What needs reproducing is the run of lines in the data below starting at the line with "2015/07/30: none -> 35" and ending at the line with "2005-09: none -> 884.92", both ends included. Copy it exactly, without pictures, and add nothing.

(Records drawn from a dataset)
#####

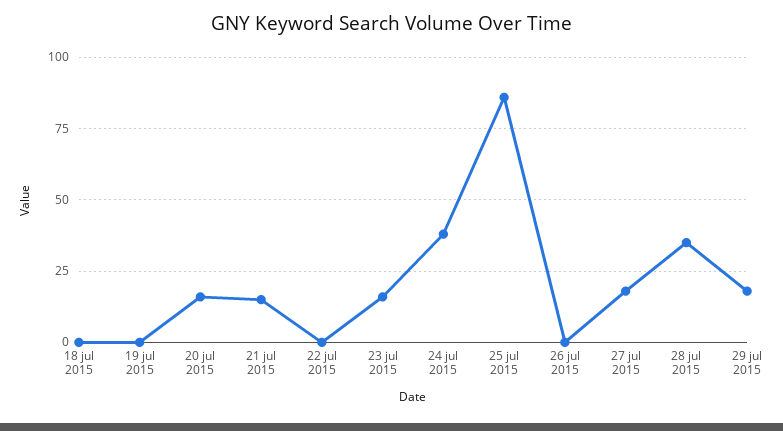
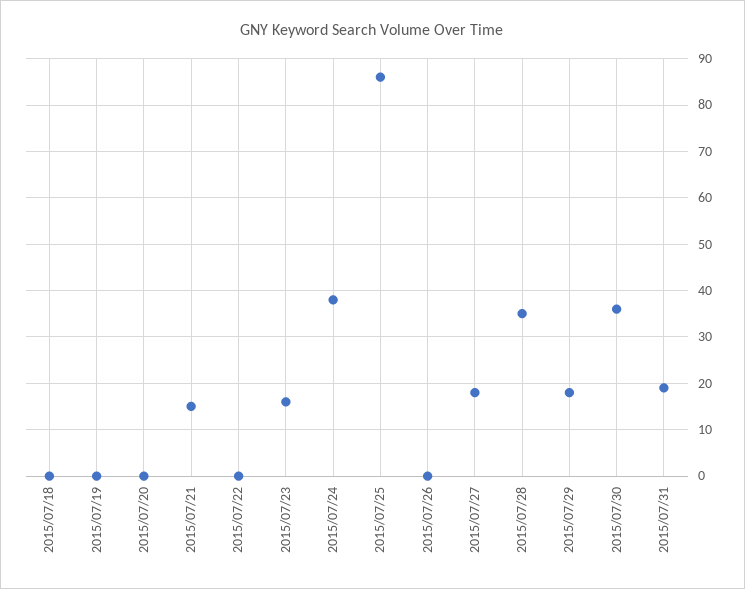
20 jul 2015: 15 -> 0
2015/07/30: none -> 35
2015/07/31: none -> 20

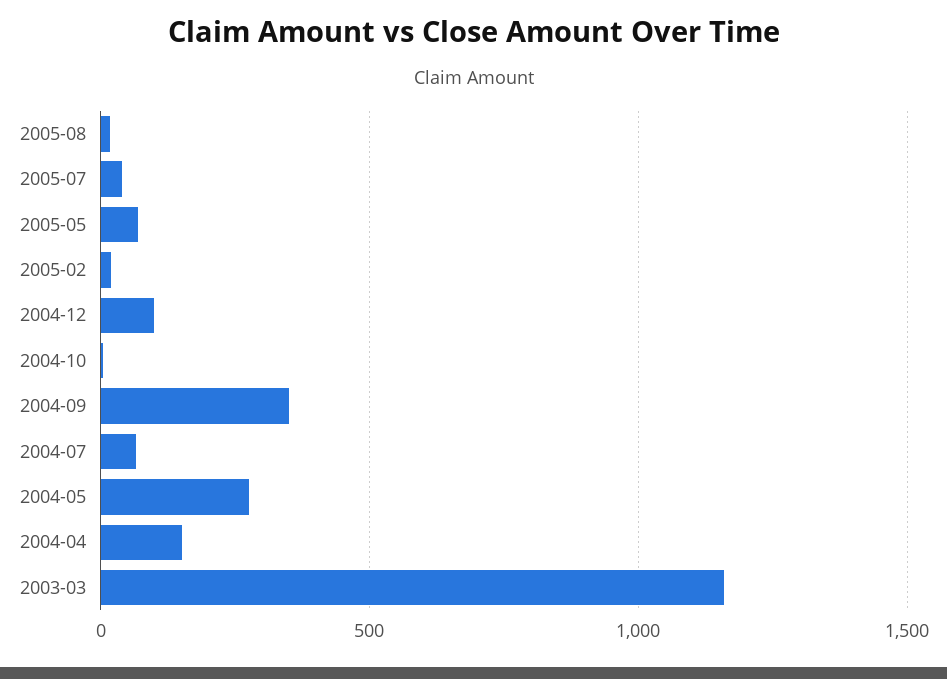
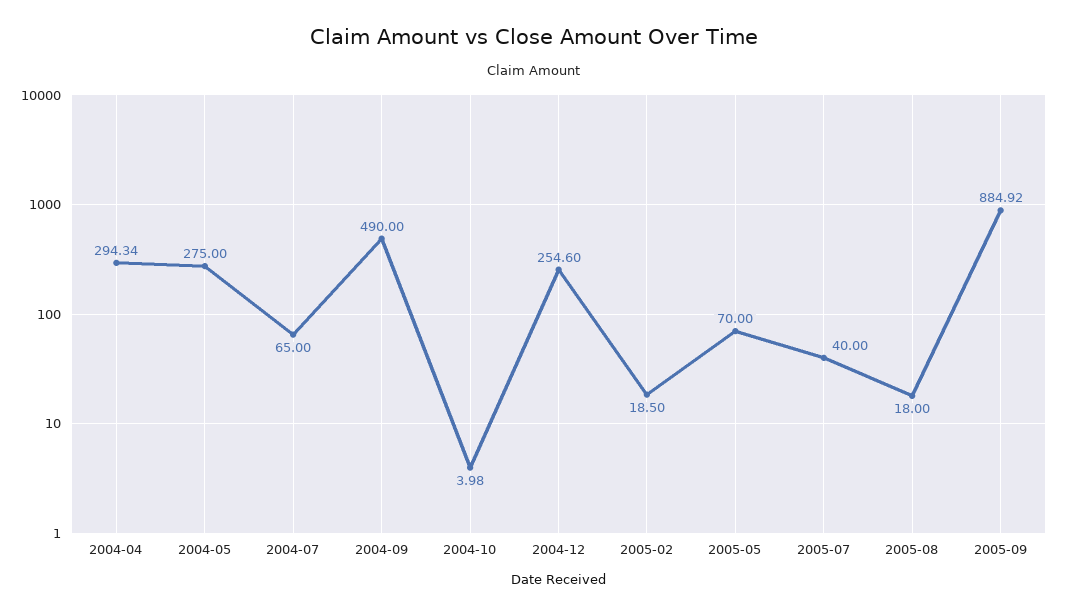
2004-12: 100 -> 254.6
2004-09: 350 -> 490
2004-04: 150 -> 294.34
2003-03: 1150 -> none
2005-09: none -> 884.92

#####

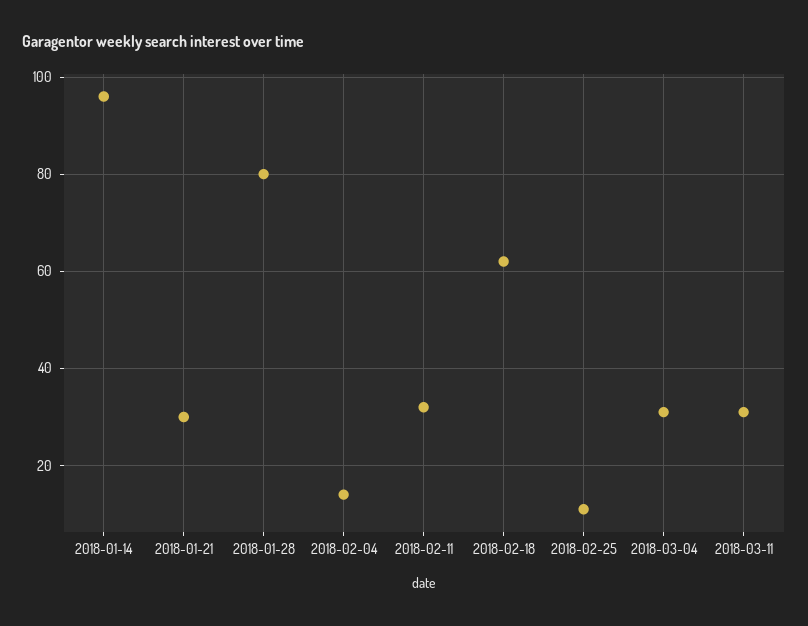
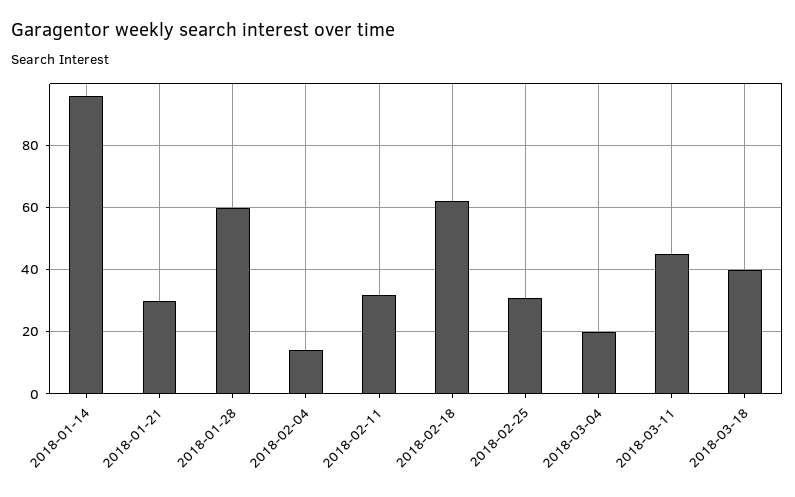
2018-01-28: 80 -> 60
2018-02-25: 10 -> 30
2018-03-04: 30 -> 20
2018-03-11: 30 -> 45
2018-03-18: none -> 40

#####

Answer box:
2015/07/30: none -> 35
2015/07/31: none -> 20

2004-12: 100 -> 254.6
2004-09: 350 -> 490
2004-04: 150 -> 294.34
2003-03: 1150 -> none
2005-09: none -> 884.92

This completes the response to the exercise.